**Task brief**: For each record below, set it down exactly but leave out any picture.

**Information given**:
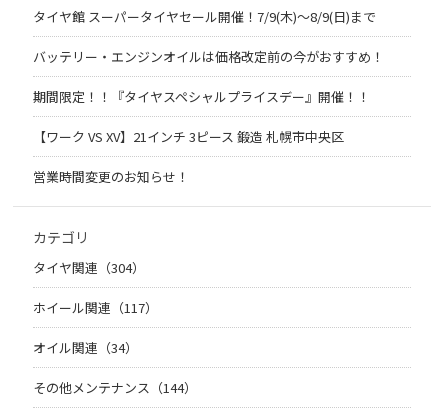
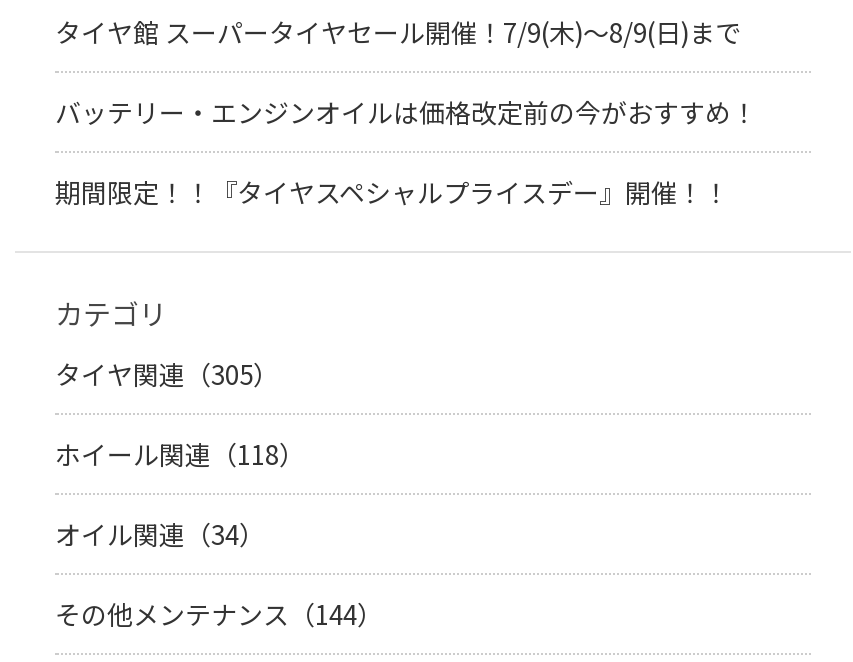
- 【ワーク VS XV】21インチ 3ピース 鍛造 札幌市中央区
- 営業時間変更のお知らせ！

- タイヤ関連（304）
+ タイヤ関連（305）

- ホイール関連（117）
+ ホイール関連（118）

**Result of the task**:
- 【ワーク VS XV】21インチ 3ピース 鍛造 札幌市中央区
- 営業時間変更のお知らせ！

- タイヤ関連（304）
+ タイヤ関連（305）

- ホイール関連（117）
+ ホイール関連（118）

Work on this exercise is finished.